Pourquoi de nombreuses cellules cancéreuses ont besoin d’importer de la graisse

Des chercheurs de Columbia et du MIT révèlent les raisons surprenantes pour lesquelles les cellules cancéreuses sont souvent obligées de s’appuyer sur les importations de graisse, une découverte qui pourrait déboucher sur de nouveaux moyens de comprendre et de ralentir la croissance des tumeurs.
Cette recherche, menée par Dennis Vitkup, PhD, professeur associé de biologie des systèmes au Vagelos College of Physicians de l’université Columbia, et Matthew G. Vander Heiden(link is external and opens in a new window), MD, PhD, directeur du Koch Center au MIT, a été publiée le 23 juin dans Nature Metabolism(link is external and opens in a new window).
Les nutriments courants que nous mangeons, comme les graisses, et l’oxygène que nous respirons, sont susceptibles de jouer un rôle essentiel dans la croissance des cellules cancéreuses.
L’oxygène est surtout connu pour son rôle dans la production d’énergie dans le corps ; c’est pourquoi, lorsque nous faisons de l’exercice, nous respirons plus fort. Comme de nombreuses cellules cancéreuses vivent dans des environnements appauvris en oxygène, on suppose souvent que leur croissance est limitée par l’énergie.
Mais l’oxygène a également un rôle moins connu, qui consiste à fournir un pouvoir oxydant aux réactions chimiques à l’origine de la synthèse des biomolécules nécessaires à la construction de nouvelles cellules. De nombreuses réactions de biosynthèse nécessitent un cofacteur appelé NAD+, et lorsque l’oxygène fait défaut, les cellules ne peuvent pas régénérer le NAD+ qui favorise la croissance. Et leurs principales réactions de synthèse s’arrêtent.
La nouvelle étude a révélé, de manière surprenante, que les cellules cancéreuses hypoxiques ont généralement plus d’énergie que nécessaire à leur croissance. Lorsque les chercheurs ont fourni aux cellules cancéreuses des nutriments supplémentaires pour la production d’énergie, les cellules n’ont pas réagi.
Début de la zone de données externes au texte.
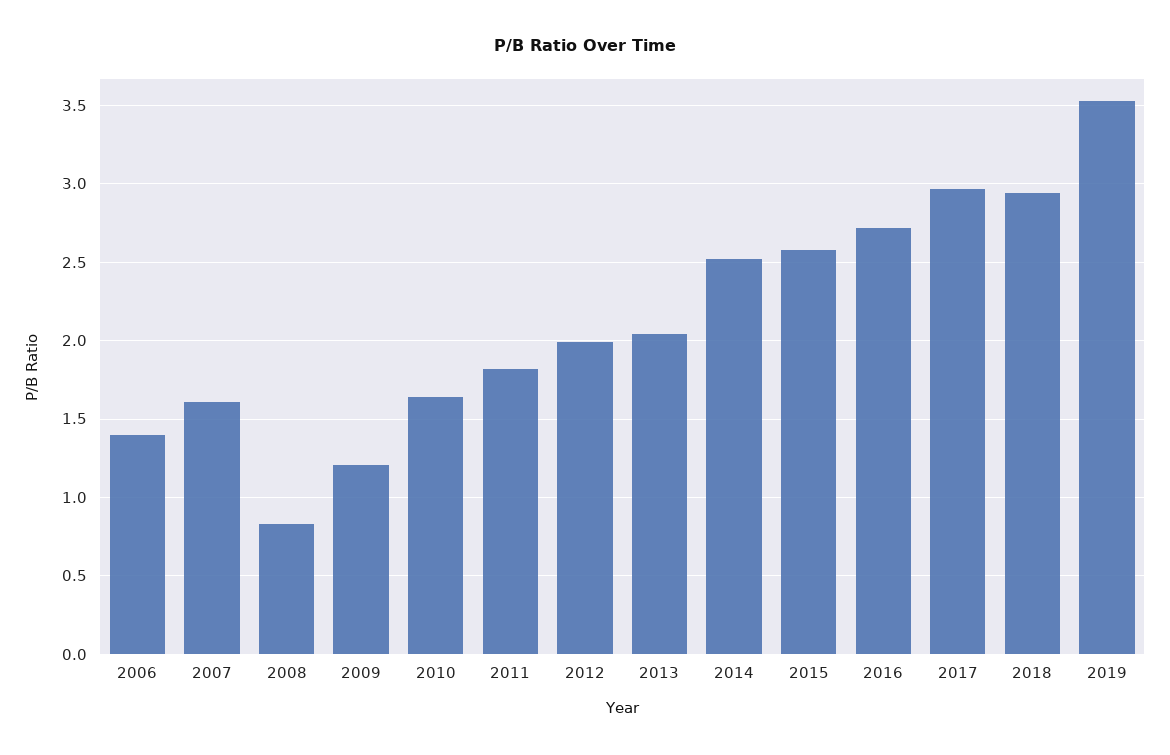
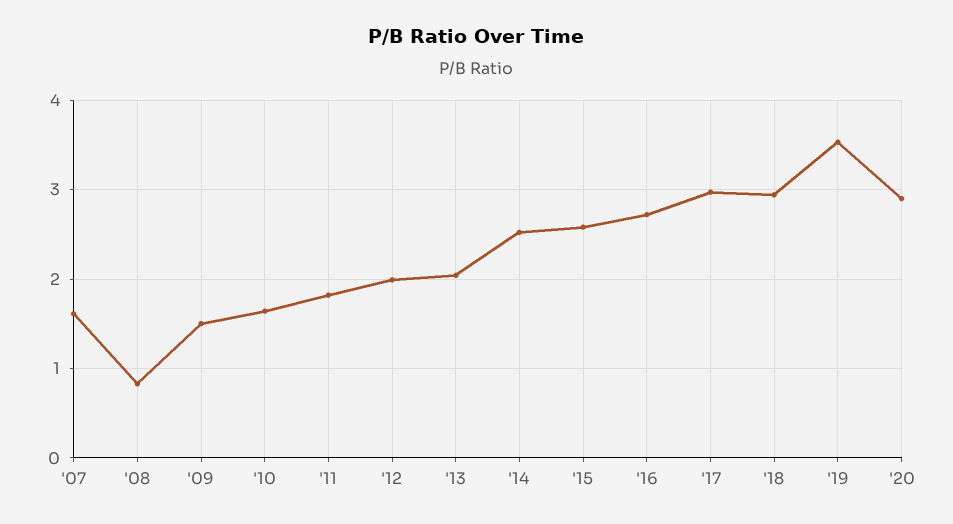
2006: 1.4 -> none
2009: 1.2 -> 1.5
'20: none -> 2.9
En revanche, lorsque les chercheurs ont utilisé diverses méthodes pour débloquer les voies de biosynthèse inhibées par le manque d’oxygène, les cellules cancéreuses ont fortement augmenté leur prolifération.
Les chercheurs ont constaté que si diverses voies de biosynthèse sont sensibles à la disponibilité de l’oxygène, la synthèse des graisses était parmi les plus touchées. Les molécules de graisse sont utilisées pour créer les membranes des nouvelles cellules, et la synthèse des graisses est particulièrement difficile pour les cellules cancéreuses qui ont besoin de synthétiser de nouvelles membranes pour leur croissance. Sans accès à l’oxygène, les cellules ne peuvent pas alimenter correctement leurs voies de synthèse des graisses.
“Ce qui rend notre résultat très contre-intuitif”, explique Vitkup, “c’est que la synthèse des graisses n’est pas considérée comme un processus nécessitant beaucoup d’oxygène. Mais nos expériences ont démontré que jusqu’à 30 % de l’oxygène utilisé par les cellules cancéreuses ne sert pas à produire de l’énergie mais à synthétiser les graisses.”
En raison de l’impact de l’oxygène sur la biosynthèse, les cellules cancéreuses qui se développent dans des environnements limités en oxygène sont fortement dépendantes de l’importation de graisses de l’environnement. Cela crée une vulnérabilité cruciale pour les cellules cancéreuses, de sorte que la réduction de leur approvisionnement en graisses importées peut ralentir ou arrêter la croissance du cancer.
L’équipe de Vitkup tente maintenant d’identifier les récepteurs que les cellules cancéreuses utilisent pour importer des graisses dans différentes tumeurs et quels récepteurs pourraient être ciblés par des médicaments. L’étude suggère également que la modification de la composition des graisses dans le régime alimentaire pourrait jouer un rôle essentiel en influençant la croissance du cancer.
“Nous avons l’habitude de penser que le cancer est principalement dû à des mutations génétiques, mais pour les cellules cancéreuses qui vivent dans des conditions difficiles, comme le manque d’oxygène, leur environnement est tout aussi important”, explique Vitkup. “Les mutations stimulant l’absorption de graisses, par exemple, ne favoriseront la croissance tumorale que si ces graisses sont effectivement disponibles dans leur environnement.”